Information Disclosure Statement
The information disclosure statement (IDS) submitted on 12/15/2017 has been considered. The submission is in compliance with the provisions of 37 CFR 1.97. Accordingly, an initialed and dated copy of the Applicant’s IDS forms 1449 filed 12/15/2017 are attached to the instant Office action.
Specification
The disclosure is objected to because of the following informalities:
Paragraph [0050], line 3, “broadcasting gradient from host” should read “broadcasting gradients from host.”
Paragraph [0083], line 3, “per block 604” should read “per block 605” based on figure 6.
Paragraph [0083], lines 8-10, “Next, it expands the search space of the chunk=lapse min, it updates the values of best_chunk and lapse_min to the current values (per block 650).” The line should read “Next, it updates the values of best_chunk and lapse_min to the current values (per block 650).”
Paragraph [0085], line 1 states “In fig. 8…gradients are denoted by Gi.” However, there is no “Gi” in figure 8.
Paragraph [0036], line 13, “synchronizations that conventional” should read “synchronizations than conventional.”
Appropriate correction is required.
Claim Rejections - 35 USC § 112
The following is a quotation of the first paragraph of 35 U.S.C. 112(a):
(a) IN GENERAL.—The specification shall contain a written description of the invention, and of the manner and process of making and using it, in such full, clear, concise, and exact terms as to enable any person skilled in the art to which it pertains, or with which it is most nearly connected, to make and use the same, and shall set forth the best mode contemplated by the inventor or joint inventor of carrying out the invention.

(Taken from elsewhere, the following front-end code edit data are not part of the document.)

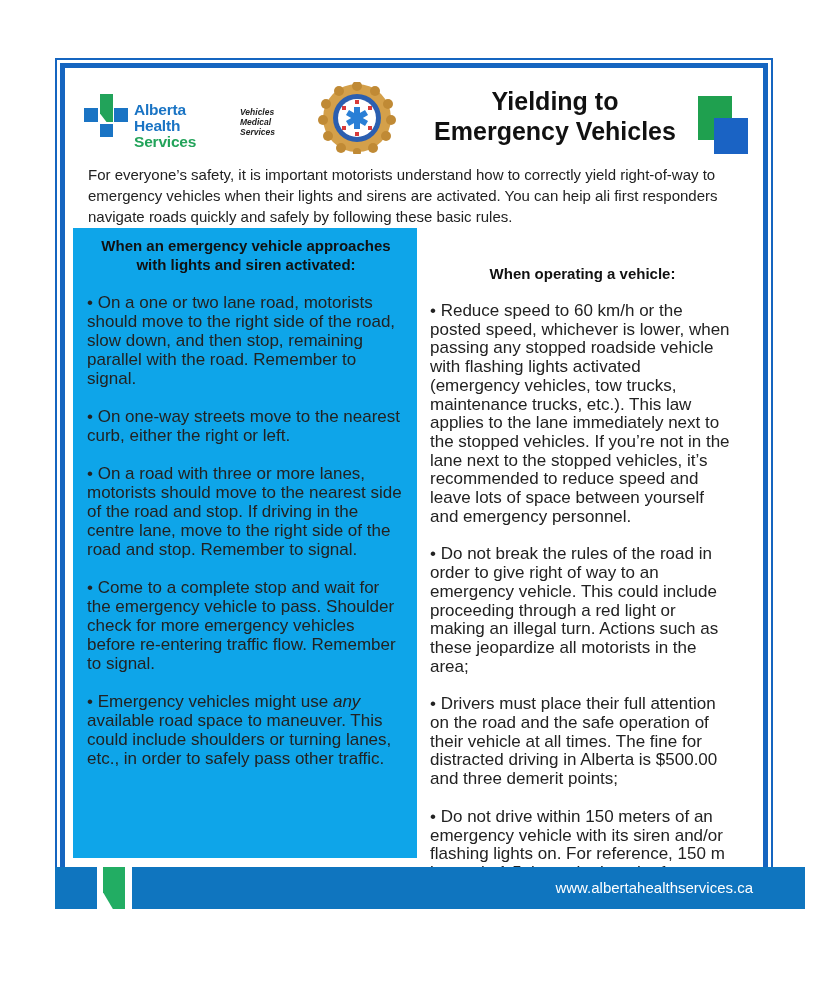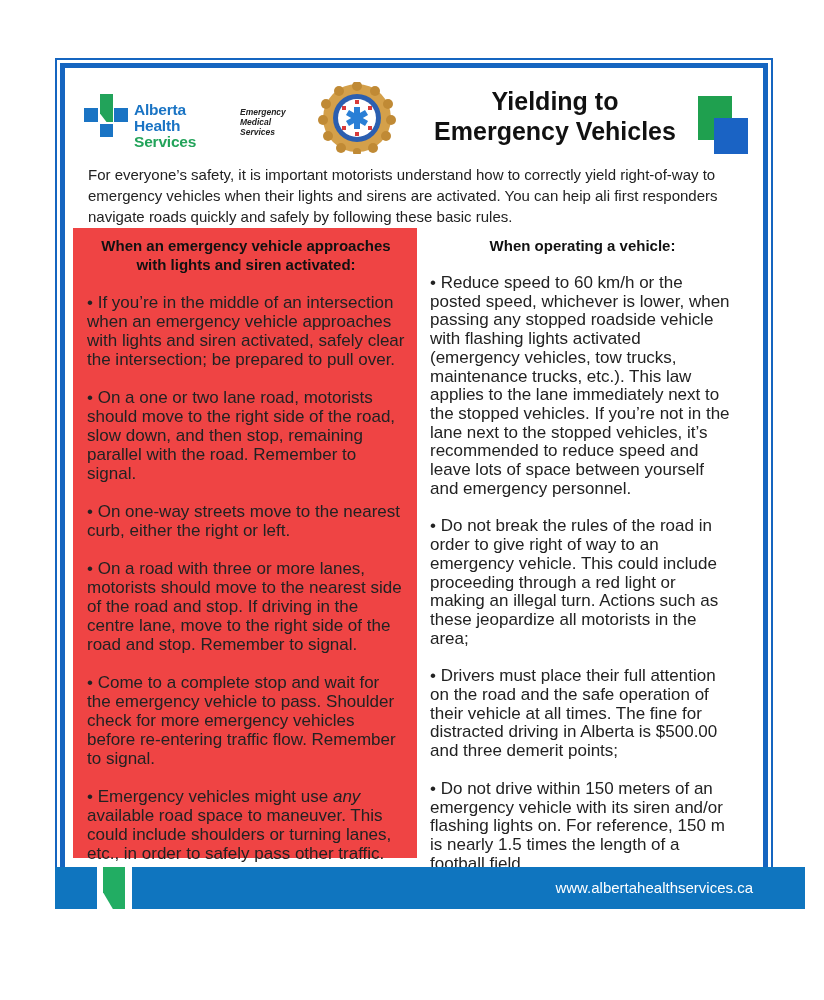--- a/index.html
+++ b/index.html
@@ -79,7 +79,7 @@
 </div>
 
 <div class="ems-text">
-  <span>Emergency</span>
+  <span>Vehicles</span>
   <span>Medical</span>
   <span>Services</span>
 </div>

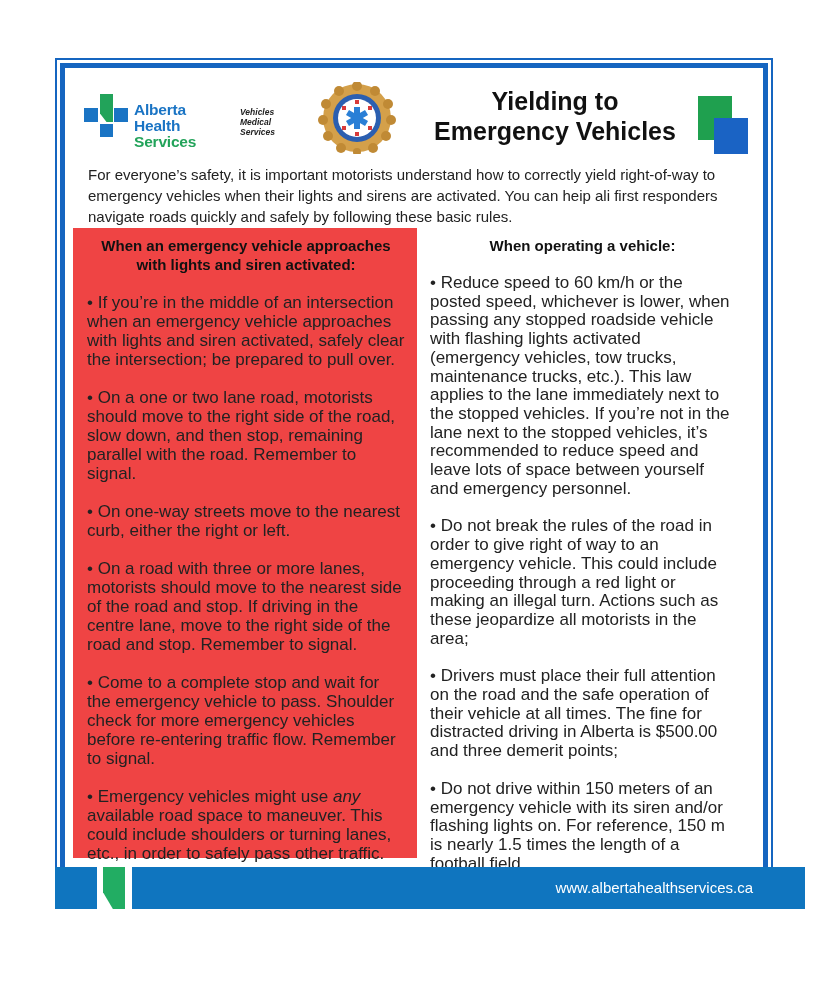--- a/index.html
+++ b/index.html
@@ -43,7 +43,7 @@
     .intro { position: absolute; left: 88px; top: 164px; width: 650px; font-size: 15px; line-height: 21px; color: #222; }
 
     
-    .col-left { position: absolute; left: 73px; top: 228px; width: 344px; height: 630px; background: #ef4444;
+    .col-left { position: absolute; left: 73px; top: 228px; width: 344px; height: 630px; background: #0ea5e9;
                 box-sizing: border-box; padding: 8px 12px 0 14px; }
     .col-right { position: absolute; left: 430px; top: 228px; width: 305px; box-sizing: border-box; padding-top: 8px; }
     .col-heading { font-weight: bold; font-size: 15px; line-height: 19px; text-align: center; color: #111; }

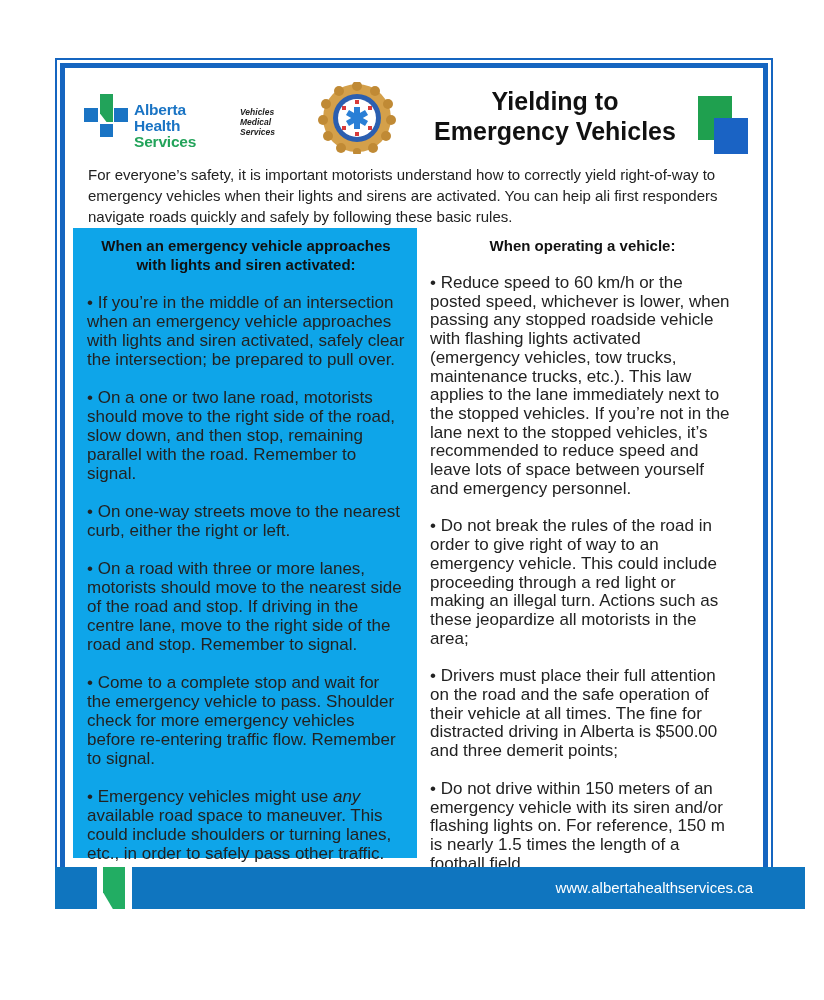--- a/index.html
+++ b/index.html
@@ -48,7 +48,7 @@
     .col-right { position: absolute; left: 430px; top: 228px; width: 305px; box-sizing: border-box; padding-top: 8px; }
     .col-heading { font-weight: bold; font-size: 15px; line-height: 19px; text-align: center; color: #111; }
     .col-left .col-heading { margin-bottom: 19px; }
-    .col-right .col-heading { margin-bottom: 19px; }
+    .col-right .col-heading { margin-bottom: 19px; margin-top: 28px; }
     .bullet { font-size: 17px; line-height: 19px; color: #222; margin: 0 0 19px 0; }
     .col-right .bullet { line-height: 18.7px; }
 

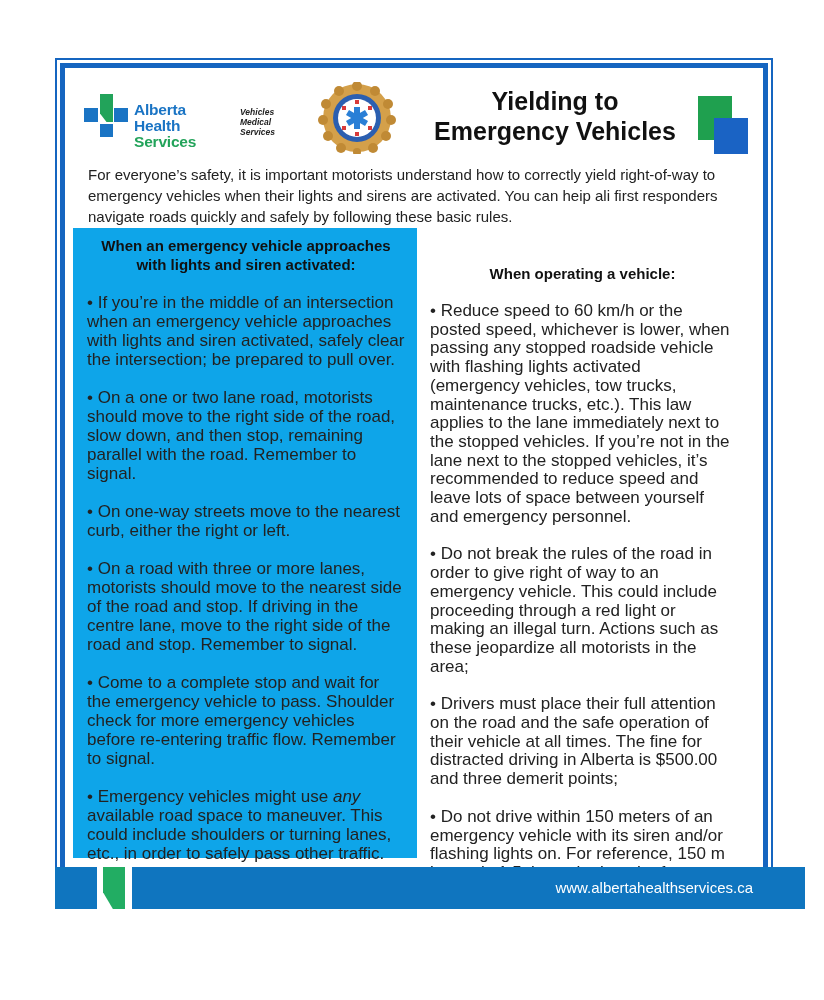--- a/index.html
+++ b/index.html
@@ -135,7 +135,6 @@
 
 <div class="col-left">
   <div class="col-heading">When an emergency vehicle approaches with lights and siren activated:</div>
-  <p class="bullet">• If you’re in the middle of an intersection when an emergency vehicle approaches with lights and siren activated, safely clear the intersection; be prepared to pull over.</p>
   <p class="bullet">• On a one or two lane road, motorists should move to the right side of the road, slow down, and then stop, remaining parallel with the road. Remember to signal.</p>
   <p class="bullet">• On one-way streets move to the nearest curb, either the right or left.</p>
   <p class="bullet">• On a road with three or more lanes, motorists should move to the nearest side of the road and stop. If driving in the centre lane, move to the right side of the road and stop. Remember to signal.</p>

The following is a quotation of the first paragraph of pre-AIA  35 U.S.C. 112:
The specification shall contain a written description of the invention, and of the manner and process of making and using it, in such full, clear, concise, and exact terms as to enable any person skilled in the art to which it pertains, or with which it is most nearly connected, to make and use the same, and shall set forth the best mode contemplated by the inventor of carrying out his invention.

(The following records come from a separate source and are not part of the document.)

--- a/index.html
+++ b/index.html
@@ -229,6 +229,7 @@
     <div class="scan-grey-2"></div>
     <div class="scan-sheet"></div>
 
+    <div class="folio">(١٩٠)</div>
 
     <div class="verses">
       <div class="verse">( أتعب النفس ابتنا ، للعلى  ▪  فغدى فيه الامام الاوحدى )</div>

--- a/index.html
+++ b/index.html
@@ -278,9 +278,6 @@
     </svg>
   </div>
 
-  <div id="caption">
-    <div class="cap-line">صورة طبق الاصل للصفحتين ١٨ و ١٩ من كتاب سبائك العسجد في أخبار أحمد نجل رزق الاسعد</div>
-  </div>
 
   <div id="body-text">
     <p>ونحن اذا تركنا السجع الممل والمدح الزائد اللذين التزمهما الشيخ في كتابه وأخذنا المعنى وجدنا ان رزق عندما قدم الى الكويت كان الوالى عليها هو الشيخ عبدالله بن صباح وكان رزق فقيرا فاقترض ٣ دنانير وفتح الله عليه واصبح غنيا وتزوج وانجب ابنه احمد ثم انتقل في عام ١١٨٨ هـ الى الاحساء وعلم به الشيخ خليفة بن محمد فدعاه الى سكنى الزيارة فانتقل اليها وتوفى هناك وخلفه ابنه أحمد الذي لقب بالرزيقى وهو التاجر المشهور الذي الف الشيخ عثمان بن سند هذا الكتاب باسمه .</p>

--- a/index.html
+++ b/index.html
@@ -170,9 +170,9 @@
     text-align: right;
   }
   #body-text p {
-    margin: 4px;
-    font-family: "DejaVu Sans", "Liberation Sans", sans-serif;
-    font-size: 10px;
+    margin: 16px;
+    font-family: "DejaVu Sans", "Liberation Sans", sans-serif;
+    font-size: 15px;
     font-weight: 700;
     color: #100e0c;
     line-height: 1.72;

The specification in paragraph [0016] discloses that the terms “CPU” and “host” are used interchangeably and that the involved multiple GPUs and involved CPU(s) are located on a same host computer or "host" in short. It is unclear from the specification if the involved CPU(s) is/are the same as the host CPU or if the host CPU is separate from the involved CPUS(s). 

The following is a quotation of 35 U.S.C. 112(b):

(b)  CONCLUSION.—The specification shall conclude with one or more claims particularly pointing out and distinctly claiming the subject matter which the inventor or a joint inventor regards as the invention.

The following is a quotation of 35 U.S.C. 112 (pre-AIA ), second paragraph:

The specification shall conclude with one or more claims particularly pointing out and distinctly claiming the subject matter which the applicant regards as his invention.


Claim 1 is rejected under 35 U.S.C. 112(b) or 35 U.S.C. 112 (pre-AIA ), second paragraph, as being indefinite for failing to particularly point out and distinctly claim the subject matter which the inventor or a joint inventor (or for applications subject to pre-AIA  35 U.S.C. 112, the applicant), regards as the invention.
Claim 1, lines 6-8, recites that each of the multiple GPUs and the at least one CPU performs a synchronization operation. It is unclear whether the GPUs and CPUs are synchronizing with each other and are all doing the same synchronization operation or only the at least one CPU is synchronizing with the multiple GPUs.  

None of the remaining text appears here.